ACTIVITY = For the entries below, print exactly the lines between the line holding "payment terms: 30 days -> 10 days" and the line holding "total: 1274.92 -> 1198.95", inclusive, and nothing else.

▼

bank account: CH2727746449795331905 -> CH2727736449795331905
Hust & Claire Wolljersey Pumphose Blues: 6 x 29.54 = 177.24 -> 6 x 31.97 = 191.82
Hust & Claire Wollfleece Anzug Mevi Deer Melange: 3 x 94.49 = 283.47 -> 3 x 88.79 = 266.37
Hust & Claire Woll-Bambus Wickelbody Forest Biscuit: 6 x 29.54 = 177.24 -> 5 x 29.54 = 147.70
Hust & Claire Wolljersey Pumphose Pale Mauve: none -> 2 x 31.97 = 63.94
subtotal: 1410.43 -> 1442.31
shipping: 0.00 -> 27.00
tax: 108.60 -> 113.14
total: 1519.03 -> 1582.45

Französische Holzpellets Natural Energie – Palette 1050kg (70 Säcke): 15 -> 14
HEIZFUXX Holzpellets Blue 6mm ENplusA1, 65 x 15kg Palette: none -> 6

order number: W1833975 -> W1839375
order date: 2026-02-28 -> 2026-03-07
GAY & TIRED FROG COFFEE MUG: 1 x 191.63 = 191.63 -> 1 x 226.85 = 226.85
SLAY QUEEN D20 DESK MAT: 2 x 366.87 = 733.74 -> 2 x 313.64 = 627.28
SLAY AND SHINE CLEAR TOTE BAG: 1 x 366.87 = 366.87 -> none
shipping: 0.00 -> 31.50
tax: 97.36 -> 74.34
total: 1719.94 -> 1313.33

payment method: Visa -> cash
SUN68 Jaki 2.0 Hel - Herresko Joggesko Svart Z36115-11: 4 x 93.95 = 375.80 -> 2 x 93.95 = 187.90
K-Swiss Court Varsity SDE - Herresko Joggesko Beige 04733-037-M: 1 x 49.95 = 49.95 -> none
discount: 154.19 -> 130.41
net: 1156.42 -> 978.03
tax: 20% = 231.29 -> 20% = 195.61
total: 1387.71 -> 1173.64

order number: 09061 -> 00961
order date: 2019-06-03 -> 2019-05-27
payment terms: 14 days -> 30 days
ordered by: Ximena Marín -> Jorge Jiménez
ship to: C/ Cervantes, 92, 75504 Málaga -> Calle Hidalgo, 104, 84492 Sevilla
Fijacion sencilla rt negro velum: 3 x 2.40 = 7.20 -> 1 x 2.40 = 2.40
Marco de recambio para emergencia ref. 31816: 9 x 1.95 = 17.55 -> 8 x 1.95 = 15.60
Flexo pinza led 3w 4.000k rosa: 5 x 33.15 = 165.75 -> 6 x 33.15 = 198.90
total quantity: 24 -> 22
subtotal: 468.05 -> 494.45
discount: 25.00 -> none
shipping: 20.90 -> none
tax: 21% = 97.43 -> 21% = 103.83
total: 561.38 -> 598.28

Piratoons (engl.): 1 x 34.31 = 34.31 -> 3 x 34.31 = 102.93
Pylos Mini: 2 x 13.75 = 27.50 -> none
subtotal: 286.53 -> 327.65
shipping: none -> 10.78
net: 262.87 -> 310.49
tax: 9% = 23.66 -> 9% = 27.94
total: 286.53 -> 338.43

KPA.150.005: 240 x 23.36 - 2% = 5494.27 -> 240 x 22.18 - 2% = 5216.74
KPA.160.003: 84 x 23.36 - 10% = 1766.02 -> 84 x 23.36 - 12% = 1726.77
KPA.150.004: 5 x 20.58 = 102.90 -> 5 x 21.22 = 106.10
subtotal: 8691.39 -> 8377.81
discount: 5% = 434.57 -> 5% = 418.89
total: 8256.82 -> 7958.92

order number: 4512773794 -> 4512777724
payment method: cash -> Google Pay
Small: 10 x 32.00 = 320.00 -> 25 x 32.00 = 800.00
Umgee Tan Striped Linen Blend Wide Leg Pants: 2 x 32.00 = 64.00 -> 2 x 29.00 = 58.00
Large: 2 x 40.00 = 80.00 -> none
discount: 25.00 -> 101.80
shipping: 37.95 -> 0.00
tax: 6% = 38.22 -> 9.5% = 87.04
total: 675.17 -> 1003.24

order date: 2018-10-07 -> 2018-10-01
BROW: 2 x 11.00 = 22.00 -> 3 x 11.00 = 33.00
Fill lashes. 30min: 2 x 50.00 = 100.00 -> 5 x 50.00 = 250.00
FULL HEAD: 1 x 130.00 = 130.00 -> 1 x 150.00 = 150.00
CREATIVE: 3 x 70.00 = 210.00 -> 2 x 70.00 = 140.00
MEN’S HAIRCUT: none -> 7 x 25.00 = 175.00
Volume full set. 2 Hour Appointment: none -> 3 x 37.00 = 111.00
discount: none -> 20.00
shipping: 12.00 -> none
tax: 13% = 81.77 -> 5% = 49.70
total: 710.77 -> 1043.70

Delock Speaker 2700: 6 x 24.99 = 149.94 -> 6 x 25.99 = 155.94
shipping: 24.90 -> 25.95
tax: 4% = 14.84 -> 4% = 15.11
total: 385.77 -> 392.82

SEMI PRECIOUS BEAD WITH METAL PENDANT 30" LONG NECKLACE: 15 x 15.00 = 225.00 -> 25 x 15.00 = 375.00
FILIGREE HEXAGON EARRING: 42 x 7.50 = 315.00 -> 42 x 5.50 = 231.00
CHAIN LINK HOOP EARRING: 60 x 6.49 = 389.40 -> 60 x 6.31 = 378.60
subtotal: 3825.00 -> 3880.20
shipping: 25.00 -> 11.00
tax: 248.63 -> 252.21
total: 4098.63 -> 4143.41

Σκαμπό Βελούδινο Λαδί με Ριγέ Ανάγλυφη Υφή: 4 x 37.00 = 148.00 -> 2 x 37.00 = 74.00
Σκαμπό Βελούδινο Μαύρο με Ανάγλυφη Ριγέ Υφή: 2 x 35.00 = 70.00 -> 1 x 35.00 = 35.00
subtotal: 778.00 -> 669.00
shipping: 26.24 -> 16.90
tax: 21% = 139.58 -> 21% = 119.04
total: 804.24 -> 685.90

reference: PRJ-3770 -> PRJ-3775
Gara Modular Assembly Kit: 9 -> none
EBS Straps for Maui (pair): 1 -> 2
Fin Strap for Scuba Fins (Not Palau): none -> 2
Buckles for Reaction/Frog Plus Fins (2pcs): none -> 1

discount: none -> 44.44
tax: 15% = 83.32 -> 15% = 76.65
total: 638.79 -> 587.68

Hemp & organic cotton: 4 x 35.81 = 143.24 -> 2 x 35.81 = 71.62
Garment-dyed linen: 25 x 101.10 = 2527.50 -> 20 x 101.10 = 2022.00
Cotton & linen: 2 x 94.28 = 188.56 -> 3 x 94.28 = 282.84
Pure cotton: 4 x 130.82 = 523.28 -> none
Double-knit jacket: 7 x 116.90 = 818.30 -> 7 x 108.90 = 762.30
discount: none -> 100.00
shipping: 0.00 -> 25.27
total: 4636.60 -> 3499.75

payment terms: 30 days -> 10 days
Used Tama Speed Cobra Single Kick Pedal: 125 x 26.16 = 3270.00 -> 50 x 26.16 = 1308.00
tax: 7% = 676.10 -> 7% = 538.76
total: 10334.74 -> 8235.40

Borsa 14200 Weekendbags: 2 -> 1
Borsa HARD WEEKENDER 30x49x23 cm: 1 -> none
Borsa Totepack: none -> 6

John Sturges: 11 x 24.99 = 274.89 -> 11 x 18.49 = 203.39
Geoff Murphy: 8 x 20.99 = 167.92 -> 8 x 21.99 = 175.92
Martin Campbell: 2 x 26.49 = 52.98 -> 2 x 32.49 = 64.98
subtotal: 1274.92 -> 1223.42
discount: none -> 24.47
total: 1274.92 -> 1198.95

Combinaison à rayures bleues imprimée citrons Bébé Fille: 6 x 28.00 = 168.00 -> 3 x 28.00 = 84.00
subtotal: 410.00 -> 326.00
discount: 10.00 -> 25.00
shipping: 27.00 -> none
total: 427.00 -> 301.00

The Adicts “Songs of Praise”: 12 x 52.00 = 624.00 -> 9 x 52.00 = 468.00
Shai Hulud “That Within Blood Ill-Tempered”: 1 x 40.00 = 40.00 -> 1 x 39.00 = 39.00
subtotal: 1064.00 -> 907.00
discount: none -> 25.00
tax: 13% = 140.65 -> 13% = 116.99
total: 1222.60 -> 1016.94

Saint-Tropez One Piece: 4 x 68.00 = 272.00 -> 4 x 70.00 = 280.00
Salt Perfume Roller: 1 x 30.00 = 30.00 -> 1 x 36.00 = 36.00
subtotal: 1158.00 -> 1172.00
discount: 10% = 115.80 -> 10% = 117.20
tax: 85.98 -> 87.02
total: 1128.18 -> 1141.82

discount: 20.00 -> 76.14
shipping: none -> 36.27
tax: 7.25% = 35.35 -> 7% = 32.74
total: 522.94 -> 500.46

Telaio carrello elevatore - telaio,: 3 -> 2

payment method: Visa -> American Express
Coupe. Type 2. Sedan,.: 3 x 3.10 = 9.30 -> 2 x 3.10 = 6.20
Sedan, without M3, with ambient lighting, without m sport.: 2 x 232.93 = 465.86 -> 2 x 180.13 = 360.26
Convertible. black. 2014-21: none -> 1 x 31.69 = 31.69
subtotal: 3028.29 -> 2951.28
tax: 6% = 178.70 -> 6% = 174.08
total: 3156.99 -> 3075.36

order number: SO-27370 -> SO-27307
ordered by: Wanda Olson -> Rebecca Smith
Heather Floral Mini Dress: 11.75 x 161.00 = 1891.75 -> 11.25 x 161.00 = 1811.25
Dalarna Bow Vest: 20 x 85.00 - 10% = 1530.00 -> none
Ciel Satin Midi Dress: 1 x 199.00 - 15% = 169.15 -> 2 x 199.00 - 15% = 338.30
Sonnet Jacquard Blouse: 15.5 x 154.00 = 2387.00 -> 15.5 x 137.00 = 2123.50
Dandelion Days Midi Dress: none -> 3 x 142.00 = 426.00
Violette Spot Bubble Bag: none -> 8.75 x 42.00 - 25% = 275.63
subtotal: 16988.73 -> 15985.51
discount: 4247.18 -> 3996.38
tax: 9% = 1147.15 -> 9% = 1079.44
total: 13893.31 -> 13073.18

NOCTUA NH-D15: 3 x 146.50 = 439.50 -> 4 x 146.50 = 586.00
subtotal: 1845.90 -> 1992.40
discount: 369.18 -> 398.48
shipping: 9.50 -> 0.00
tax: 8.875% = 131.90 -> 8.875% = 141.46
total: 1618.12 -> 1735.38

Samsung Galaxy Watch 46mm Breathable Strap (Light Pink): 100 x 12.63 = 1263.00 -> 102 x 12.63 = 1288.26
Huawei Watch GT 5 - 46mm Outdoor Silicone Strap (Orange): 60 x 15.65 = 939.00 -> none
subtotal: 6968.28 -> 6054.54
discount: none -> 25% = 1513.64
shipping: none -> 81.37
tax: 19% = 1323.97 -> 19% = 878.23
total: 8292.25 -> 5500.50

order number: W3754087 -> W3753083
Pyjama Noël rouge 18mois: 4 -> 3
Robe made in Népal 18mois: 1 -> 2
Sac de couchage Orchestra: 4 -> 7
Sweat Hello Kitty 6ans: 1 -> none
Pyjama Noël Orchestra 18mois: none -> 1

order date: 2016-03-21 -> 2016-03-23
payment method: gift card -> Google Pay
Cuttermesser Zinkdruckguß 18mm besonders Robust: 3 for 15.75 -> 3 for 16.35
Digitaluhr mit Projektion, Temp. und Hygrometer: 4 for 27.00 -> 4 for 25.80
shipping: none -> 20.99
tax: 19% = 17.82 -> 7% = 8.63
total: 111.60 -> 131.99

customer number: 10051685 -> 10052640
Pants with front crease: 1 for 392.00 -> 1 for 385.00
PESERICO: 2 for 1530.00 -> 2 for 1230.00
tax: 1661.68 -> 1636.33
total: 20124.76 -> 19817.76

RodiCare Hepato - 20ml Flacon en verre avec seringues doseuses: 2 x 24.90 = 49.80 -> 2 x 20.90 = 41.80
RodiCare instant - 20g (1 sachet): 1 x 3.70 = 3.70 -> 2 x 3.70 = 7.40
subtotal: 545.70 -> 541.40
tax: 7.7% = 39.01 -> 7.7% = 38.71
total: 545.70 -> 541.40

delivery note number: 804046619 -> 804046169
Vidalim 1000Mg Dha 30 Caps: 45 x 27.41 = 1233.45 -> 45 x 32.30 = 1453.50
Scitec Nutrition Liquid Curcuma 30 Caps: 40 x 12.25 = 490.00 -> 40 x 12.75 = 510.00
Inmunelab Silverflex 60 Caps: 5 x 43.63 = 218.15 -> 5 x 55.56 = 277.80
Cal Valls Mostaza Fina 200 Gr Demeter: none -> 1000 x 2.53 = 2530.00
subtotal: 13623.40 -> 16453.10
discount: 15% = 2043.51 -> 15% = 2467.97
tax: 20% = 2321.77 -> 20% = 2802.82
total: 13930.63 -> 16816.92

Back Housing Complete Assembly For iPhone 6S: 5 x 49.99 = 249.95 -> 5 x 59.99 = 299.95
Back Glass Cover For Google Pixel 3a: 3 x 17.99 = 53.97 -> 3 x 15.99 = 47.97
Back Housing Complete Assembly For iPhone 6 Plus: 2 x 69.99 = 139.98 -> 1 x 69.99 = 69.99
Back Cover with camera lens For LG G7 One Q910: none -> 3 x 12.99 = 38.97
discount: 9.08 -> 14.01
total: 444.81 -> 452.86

▲

ANSWER SECTION =
payment terms: 30 days -> 10 days
Used Tama Speed Cobra Single Kick Pedal: 125 x 26.16 = 3270.00 -> 50 x 26.16 = 1308.00
tax: 7% = 676.10 -> 7% = 538.76
total: 10334.74 -> 8235.40

Borsa 14200 Weekendbags: 2 -> 1
Borsa HARD WEEKENDER 30x49x23 cm: 1 -> none
Borsa Totepack: none -> 6

John Sturges: 11 x 24.99 = 274.89 -> 11 x 18.49 = 203.39
Geoff Murphy: 8 x 20.99 = 167.92 -> 8 x 21.99 = 175.92
Martin Campbell: 2 x 26.49 = 52.98 -> 2 x 32.49 = 64.98
subtotal: 1274.92 -> 1223.42
discount: none -> 24.47
total: 1274.92 -> 1198.95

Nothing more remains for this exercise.